You can also "talk" to us.


----------



## PartlyCloudy (Jun 6, 2011)

On a more positive note, I do finally have an appt. @ DSS on Mon. to discuss getting child support. I wouldn't have thought it would take this long...apparently my case slipped through the cracks. I'm just grateful I'll be able to get some help now. 

Maybe then I'll be able to afford to do something other than sit @ home since, if he's finally helping w/our son, every cent I have won't have to be stretched so far. Maybe, if I'm lucky, I won't have to keep juggling bills. Maybe, if I'm _really _ lucky, I'll be able to do fun things like finally getting my car the alignment it's needed for so long that my tires are probably shot, too, now.


----------



## I want the kids! (Apr 17, 2012)

Yeah money sucks. Me and my WW would break even most months so I'm not sure how either one of us will make it in the future. I'll do what I have to to keep the kids healthy and as happy as possible.

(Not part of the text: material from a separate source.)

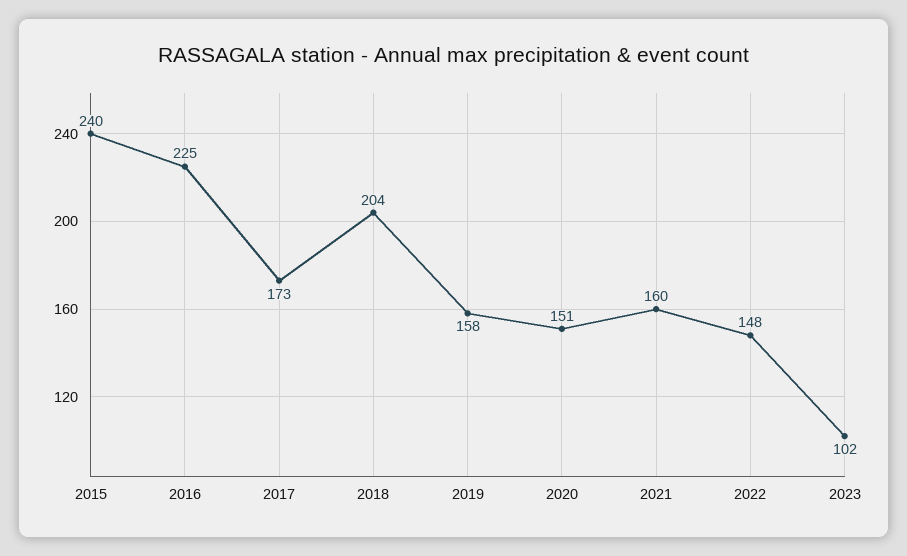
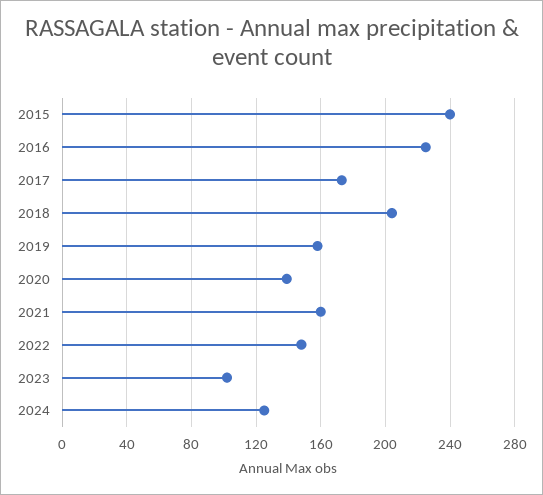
2020: 151 -> 140
2024: none -> 125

Probably end up selling my bike.


----------



## PartlyCloudy (Jun 6, 2011)

$ does suck, & it can help turn seemingly good people into conniving, greedy jackals. Iwtk, I really hope you can find a way to keep the bike.

My weekend ended much better than it started. I was busy & even got to go to a ******* bbq...loads of fun 

I get frustrated w/myself when I have those moments of thinking that my life's not moving forward, which only feeds the negativity, making it easier to feel negative...vicious circle.

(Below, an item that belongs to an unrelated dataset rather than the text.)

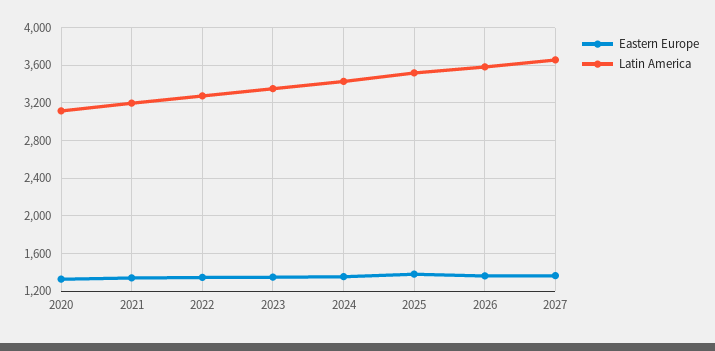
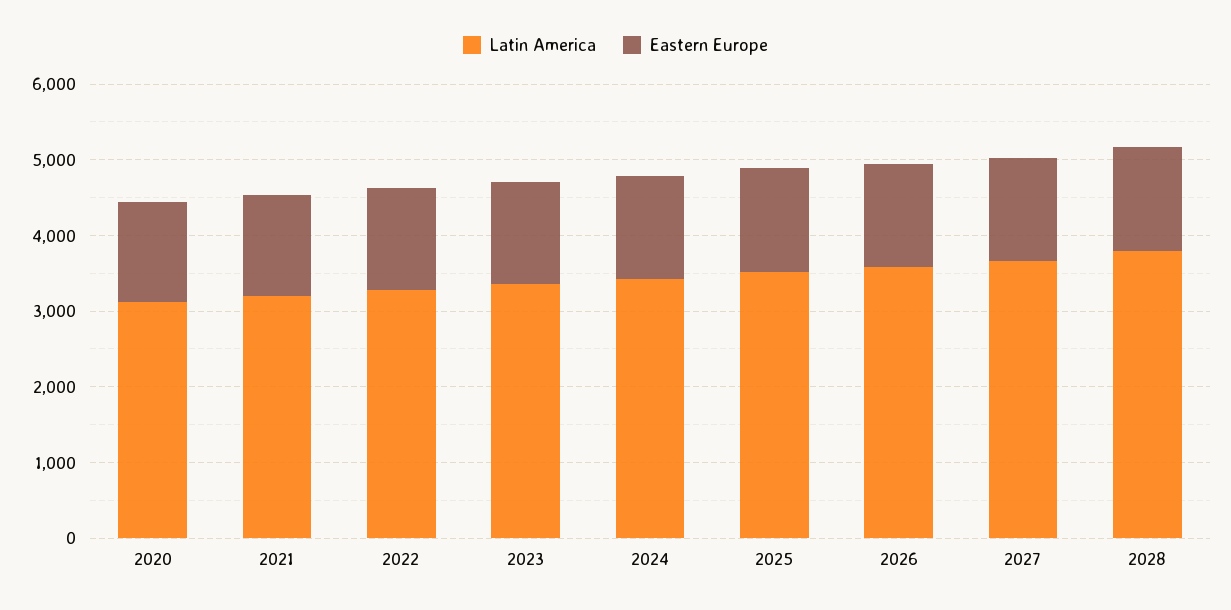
Latin America, 2028: none -> 3800
Eastern Europe, 2028: none -> 1400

I try to remember that there are peaks & valleys...like w/everything else in life. It seems some people do bust through the grieving & keep moving upward w/out looking back. I think, though, that we all have setbacks sometimes, & the setbacks can help propel us to keep moving forward.


----------



## Homemaker_Numero_Uno (Jan 18, 2011)

Don't assume your friends are wrapped up with their families...even if they are, go visit them and their families too. They're still your friends! Maybe they would like some company in the kitchen once in a while, go over there and help them cook dinner and hang out to do dishes, etc.


----------



## sadwithouthim (Dec 8, 2011)

What happened with school? Did you go back? Are you still in school? I know what its like to loose yourself. I did the same thing over the course of 22 years.
_Posted via Mobile Device_


----------



## PartlyCloudy (Jun 6, 2011)

Homemaker, maybe you're right. I shouldn't assume they don't want company.

Sad, it's scary, isn't it...when the marriage breaks up & you realize you don't really know yourself. It's like the teenager stage of life...searching for your identity & purpose...yet being years past the teenage stage.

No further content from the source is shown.